このけん引についての最も重要なルールが、けん引をするには、「けん引免許」が必要になることです。ただし、免許が必要となるのは、けん引をする自動車の総重量(乗車している人や荷物を含む)が750kgを超える場合。750kg以下であれば、小型のボートを乗せたトレーラーなども、けん引免許はなくても牽引することができます。
ちなみにけん引免許を取得すると、タンクローラーやダンプトレーラー、キャリアカーなども運転できるようになります。取得方法は、運転免許試験場にて技能検定(一発試験)をするか、指定の教習所にて技能研修を受けたのち、技能卒業検定に合格すれば取得できます(一発試験は6000円程度、教習所は11万~12万円程が相場)。
故障など、やむを得ない場合は免許がなくても
ただし例外として、故障車を運ぶ際など、やむを得ない場合には、けん引免許がなくともけん引することができます。例えば、友人のクルマが故障してしまい、自走ができなくなってしまったときに、自身の車を使って故障車をけん引することができます。

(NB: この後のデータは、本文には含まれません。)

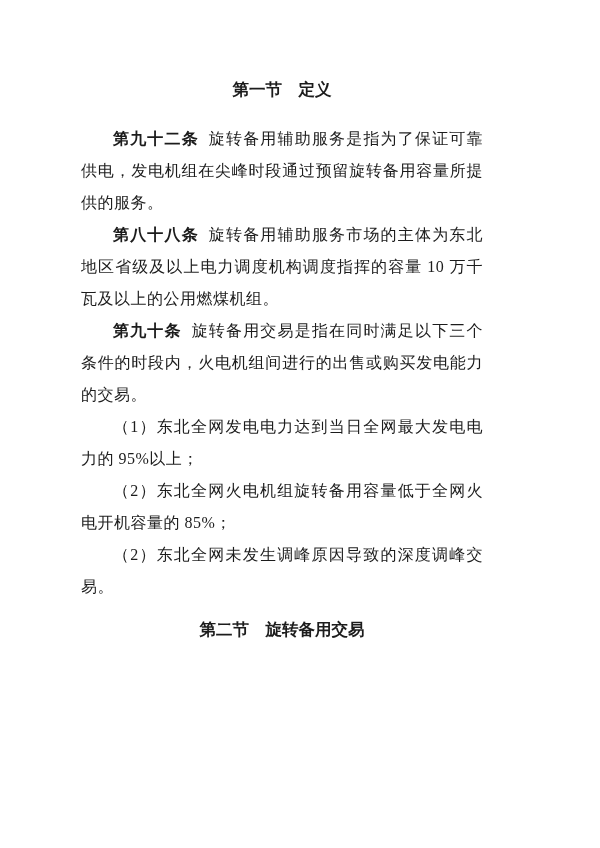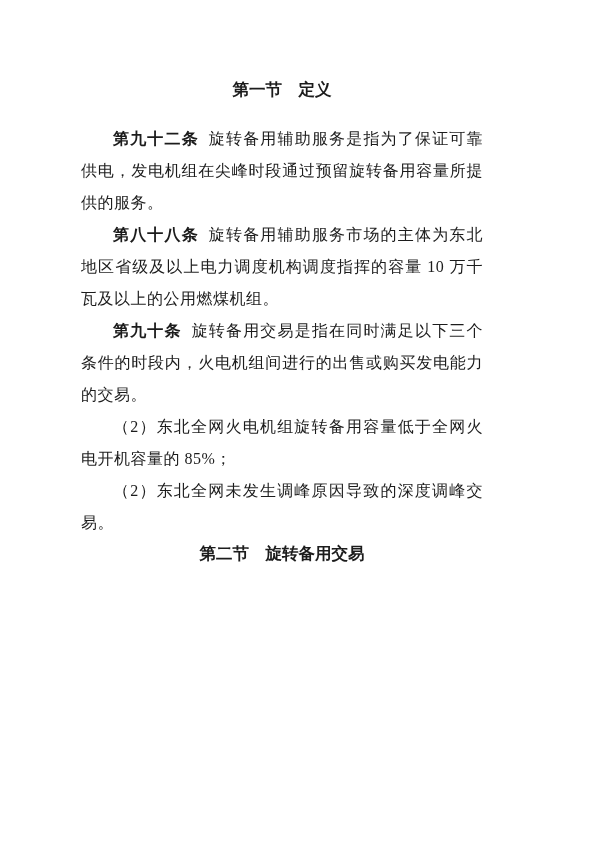--- a/index.html
+++ b/index.html
@@ -64,6 +64,7 @@
 
   <p class="para"><b class="art-num">第九十条</b><span>旋转备用交易是指在同时满足以下三个条件的时段内，火电机组间进行的出售或购买发电能力的交易。</span></p>
 
+  <p class="para">（1）东北全网发电电力达到当日全网最大发电电力的 95%以上；</p>
 
   <p class="para">（2）东北全网火电机组旋转备用容量低于全网火电开机容量的 85%；</p>
 

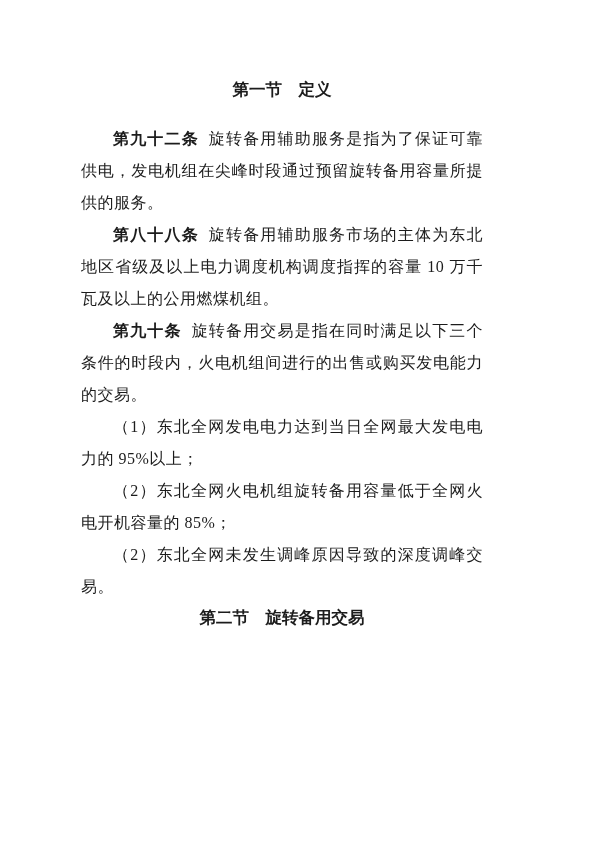--- a/index.html
+++ b/index.html
@@ -27,7 +27,7 @@
     margin: 0 0 21px 0;
   }
   .sec-heading.second {
-    margin: 3px 0 19px 0;
+    margin: 15px 0 19px 0;
   }
   .para {
     margin: 0;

車輪を上げずにけん引する場合には、けん引車と故障車の車間を「5m以内」で保てるように、頑丈なロープなどで2台を繋ぎ、そのロープに「0.3m平方以上の白い布」を付ける、ということが決められています。また、故障車側に乗る運転者も、その故障車を運転できる免許が必要です。
ちなみに、大型・大型特殊・中型・普通自動車で牽引できるのは2台まで、大型・普通自動二輪車と小型特殊自動車では1台までです。